Yeah. Are we locked in on the fact that this has to happen either like this June or next June? I mean, I think a I think an ideal circumstance for me is that Kate Horton comes back around the trade deadline at 100%, so we don't have to trade for anybody. We can do that storyline, like that's our biggest trade activity. It's a trade, yeah. I love that. There's always a warrant every year. We're getting him back. Oh gosh, it pisses me off. It at least it would have been nice to get a couple starts out of him before forearm stuff, so it could have lined up better with Justin Steele. So, like, that was my other thing. Baller strike to you. Uh, Justin Steele, way more urgency, way more urgency without getting to A to get back and B, be good when you're back. See, before Kate Horton got hurt, we were more like just wait till Steel, and whenever he wants to show up, as long as he's now it's like, uh, hey, what are you doing in May? You ready to go, dude? Mother's Day? What do you say about that?

SPEAKER_01

Here's my meatball take because I, you know, I I love baseball, but I'm I'm probably more on the Mahoney side where I I go off a lot of gut and meatball, and Carl is really good about describing everything. My meatball take is that I I think Justin Seele steel has the balls to be like, yep, we're ready. Mother's Day's coming around. I'm ready to throw. Is that good or bad? It's not for me to say, but he's the right guy, mindset-wise, that I would be like, okay, when he's ready, he knows he's ready.

SPEAKER_00

My strategy, I feel like a poker player. No, this is a bad analogy. I'll just tell you what my strategy is, and then maybe we'll come up with an analogy for it. No fucking poker player. Uh I was watching Casino Royale this weekend, that's why I was thinking about it. Um, no, I think if you ask me individually about each pitcher, my answer is always gonna gear towards I want them thriving in the second half down the stretch towards the playoffs, and that applies to everybody Shoda, Boyd, you know, obviously Kate Horton. We're talking about him, Justin Steele. Um, but if I say that for everyone, then where's the urgency now in April, in May? So we have to deploy some urgency. And I do think Matt Boyd can pitch with it, and and will pitch at the top of the rotation in the first half. He looks like he's got swing and miss stuff. Um, I do think it gives Justin Steele just a little bit more of a bump to like not only is it gonna be nice when you come back, but like it's a way different animal when it's like we need you to come back. And he isn't signed in the long term, is he? No. This may be a diabolical situation for him.

SPEAKER_01

Yeah, maybe this helps his mental timeline. Maybe he maybe he's like, okay, now I know I have to come back earlier, uh get my body right. Um he's a he he's a dog though.

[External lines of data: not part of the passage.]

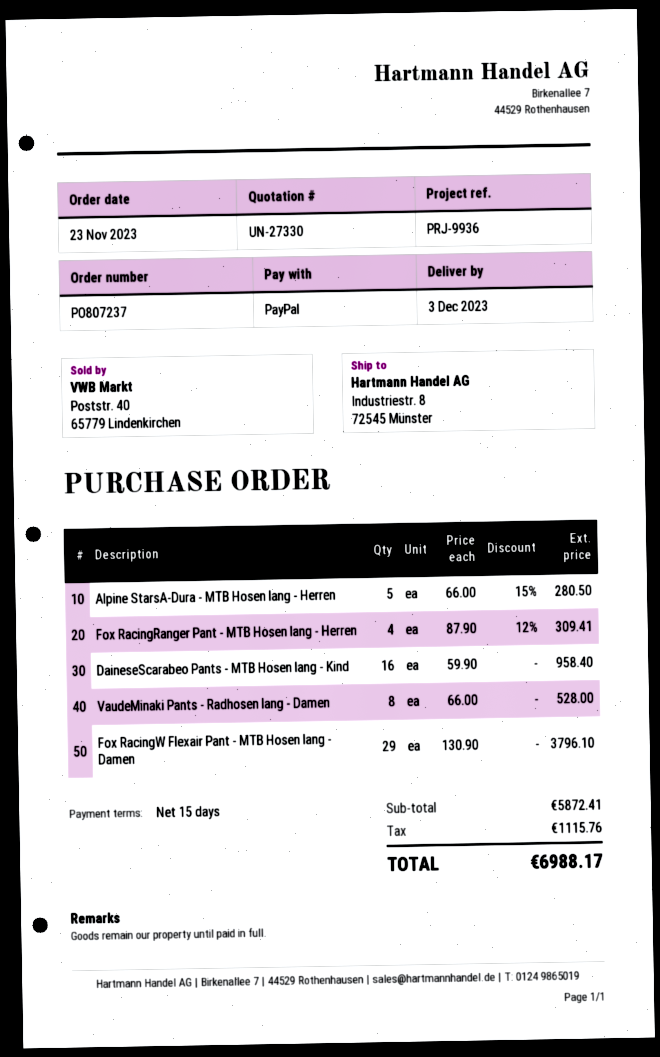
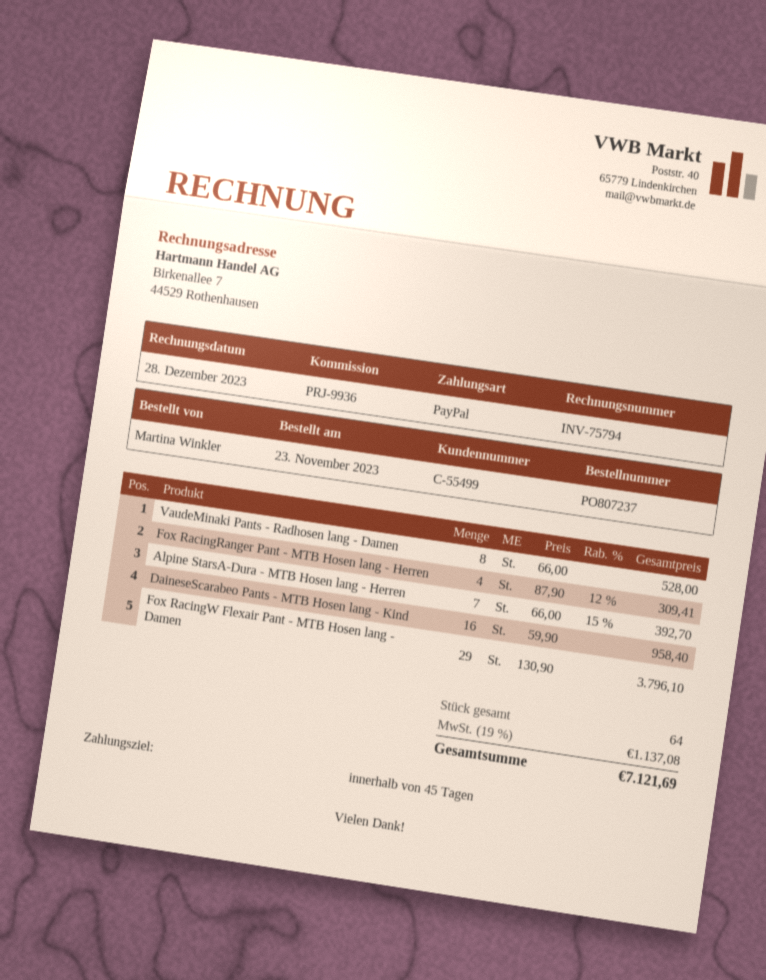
payment terms: 15 days -> 45 days
Alpine StarsA-Dura - MTB Hosen lang - Herren: 5 x 66.00 - 15% = 280.50 -> 7 x 66.00 - 15% = 392.70
tax: 1115.76 -> 1137.08
total: 6988.17 -> 7121.69

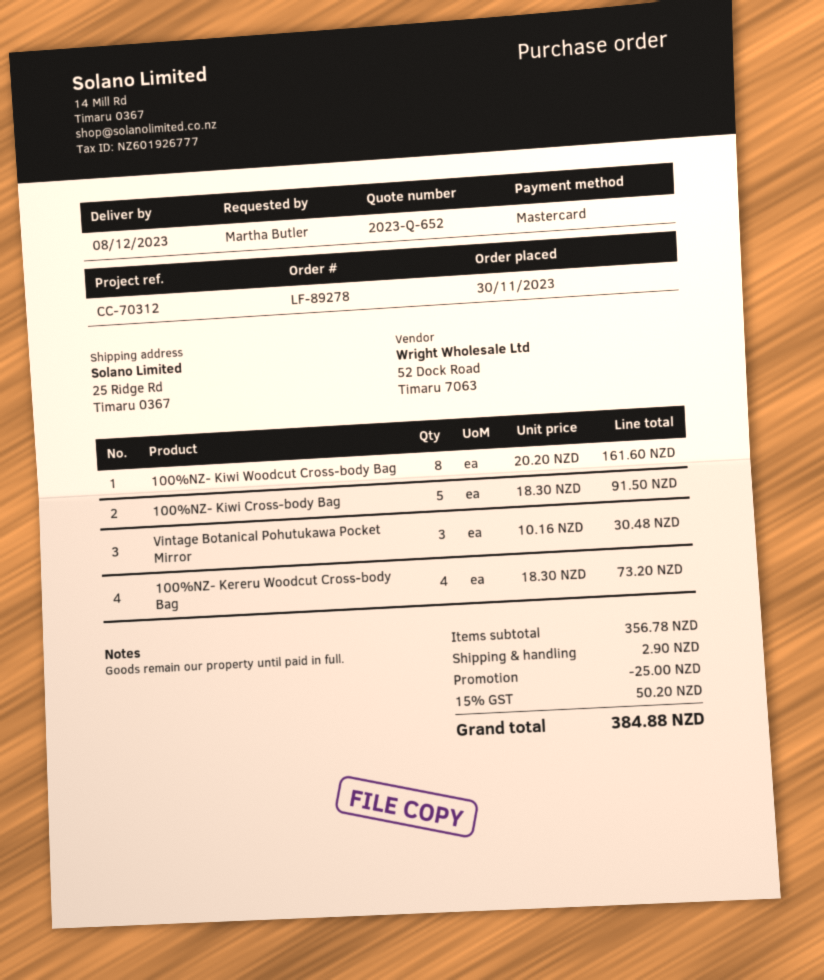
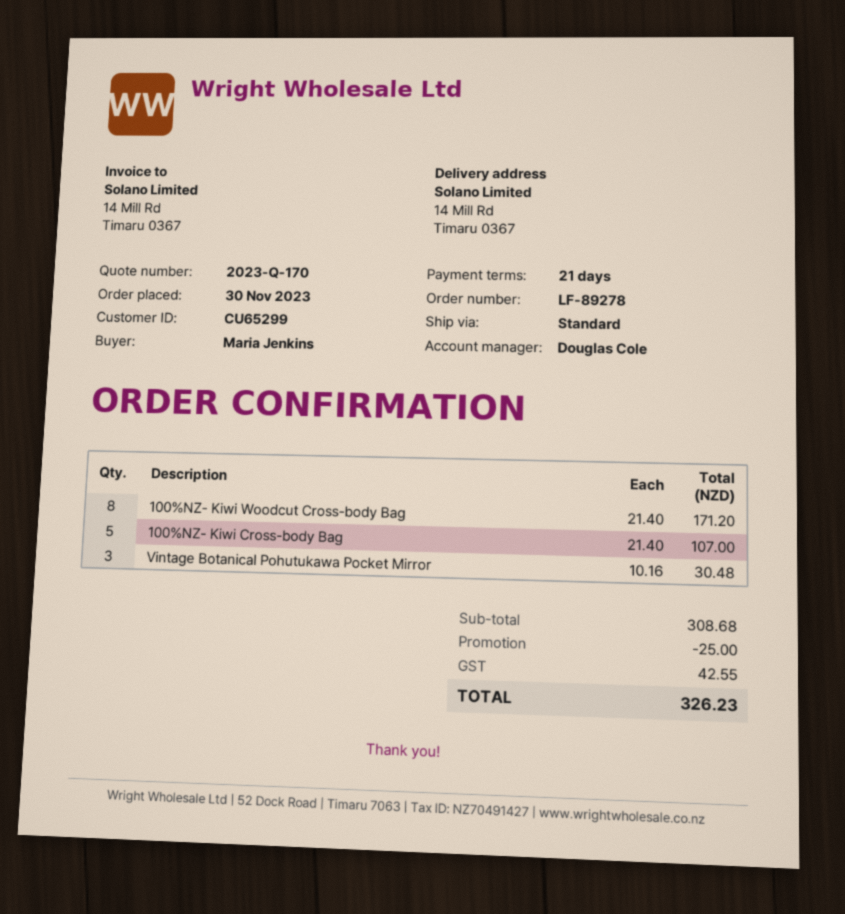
quote number: 2023-Q-652 -> 2023-Q-170
ordered by: Martha Butler -> Maria Jenkins
ship to: 25 Ridge Rd, Timaru 0367 -> 14 Mill Rd, Timaru 0367
100%NZ- Kiwi Woodcut Cross-body Bag: 8 x 20.20 = 161.60 -> 8 x 21.40 = 171.20
100%NZ- Kiwi Cross-body Bag: 5 x 18.30 = 91.50 -> 5 x 21.40 = 107.00
100%NZ- Kereru Woodcut Cross-body Bag: 4 x 18.30 = 73.20 -> none
subtotal: 356.78 -> 308.68
shipping: 2.90 -> none
tax: 50.20 -> 42.55
total: 384.88 -> 326.23

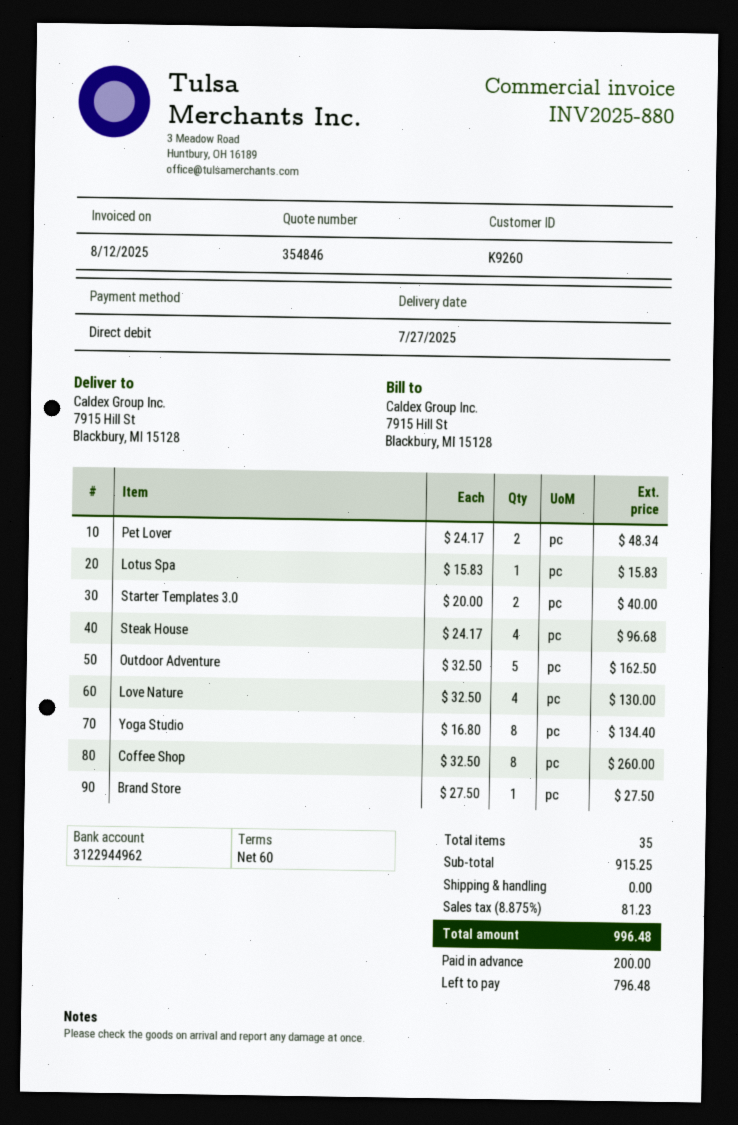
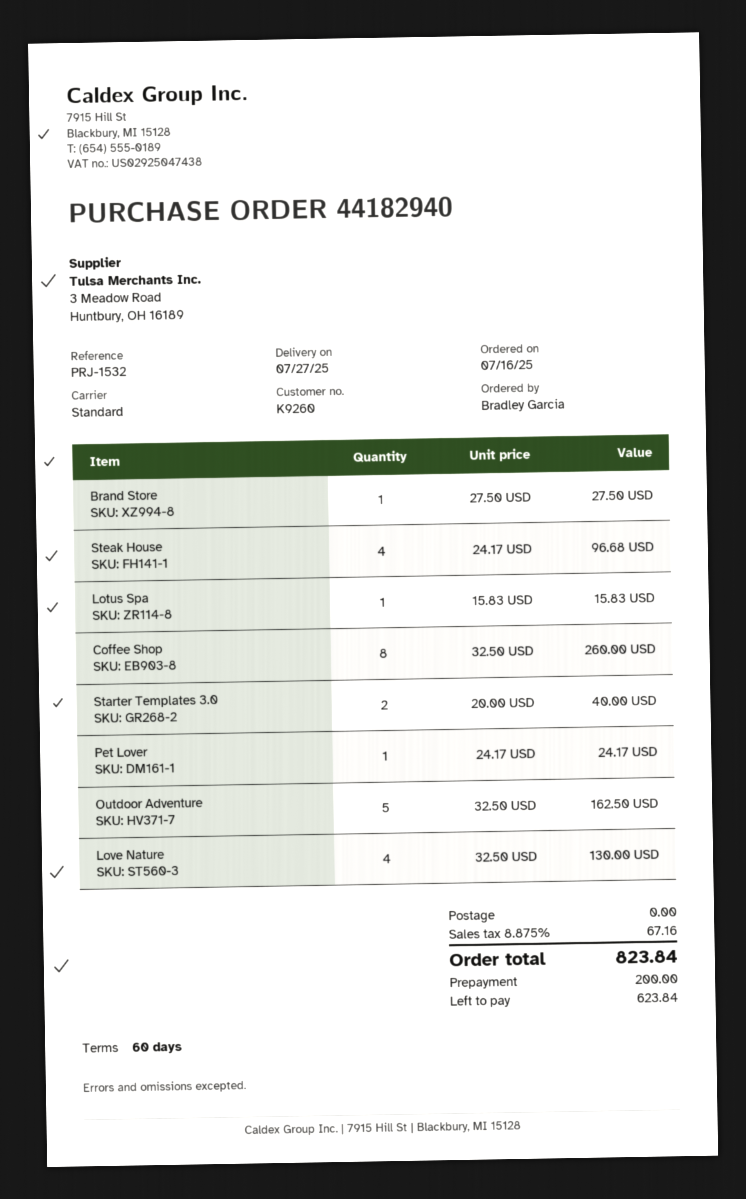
Pet Lover: 2 x 24.17 = 48.34 -> 1 x 24.17 = 24.17
Yoga Studio: 8 x 16.80 = 134.40 -> none
tax: 8.875% = 81.23 -> 8.875% = 67.16
total: 996.48 -> 823.84
balance: 796.48 -> 623.84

He like he's a guy you want to have the ball, which could worry me a little bit because maybe he tries to come back too quickly. But uh the doctors cleared him. I still it's like that weird kind of middle round where he's cleared for full activity, but he's definitely not ready.

SPEAKER_00

Yeah, he's gonna make his rehab starts. That'll be cool. Will he go as far as South Bend, or is it just gonna be Tennessee Smoky, or will it just be Iowa Cubs? That'll be interesting.

SPEAKER_01

Let's get in the car and go see him throw at South Bend, and then we can have a recap show on the way back.

SPEAKER_00

I feel like that's something that's gone from baseball is the full stop minor league comeback tour. Like I feel back in the day, it used to be a regular thing where you'd have to go to A-ball, high A, double A, triple A, make all four stops, buy four team dinners, tip four different clubhouse attendants, just be to be down in the minors for four different stops. You gotta earn it back, dude. I don't you do that to Justin Steele, you're probably in some big trouble. I would guess he gets a double A start, then some triple A starts. But it again, the shitty part is, and maybe this is a different conversation if the Cubs are five and two through seven games, or what I shouldn't say that, or seven and two through nine games. Yeah, maybe it's a different conversation, but the reality is they're four and five, so we're just reacting to what's in front of us. And now that just makes me think there's urgency, there's probably no more or less urgency in this clubhouse as I ration through it. There's too many veterans, there's no way Craig Council gives a shit. They're down four, you know, they're four and five. No. Um I don't know. Where where are you at with with I guess we should say ball or strike? Do you like Craig Council?

SPEAKER_01

I've been hard on them, I'll be honest. I everyone loves him. I I think I think C B is it a ball or a strike? You're killing the audience. You won't say ball or strike. This is a ball. Um thank you. You pay him so much money. He comes in. I didn't love I didn't love, I don't love the way he handles the the staff much. Um this is the year he's gonna have to show something. You know, what is his third year in? He he's like he's the highest paid manager. It's not even close, is it? As far as the thing is paid second. Um he's paid for an injury like Kate Horton to happen and to fix it.

SPEAKER_00

Correct. Well said. This is this is why you pay Craig Council$8 million because now he's smart enough to figure out how to fill those innings. Yeah, and that's the way the team is talking about is how do we fill the 140, 150 innings Kate Horton was gonna give you.

SPEAKER_01

So yeah. Yeah, but then I you know, I look up at the standings and Milwaukee's seven and two. They they didn't they're not missing them.

SPEAKER_00

I know. I I was gonna make the point at the start of the show, it might be too early to talk about other teams in the division, but do you want to talk? Milwaukee looks good. If you're gonna bring them up, they look good.

SPEAKER_01

Milwaukee looks good. Um, there was kind of being my ball that was gonna have the ball and strike, and I don't know if you want me to say it now was if I you know a month ago I thought we'd walk and win this division in 97 games. Now you're looking at Milwaukee, they're juggernaut right now. Uh it's early, obviously. They played the White Sox. Um, Pirates look good. Reds pitchings looked good, and they're missing a couple starters. We got some competition in this. I don't think it's gonna be as easy as we thought. I think there's some urgency that needs to start pretty pretty quickly here.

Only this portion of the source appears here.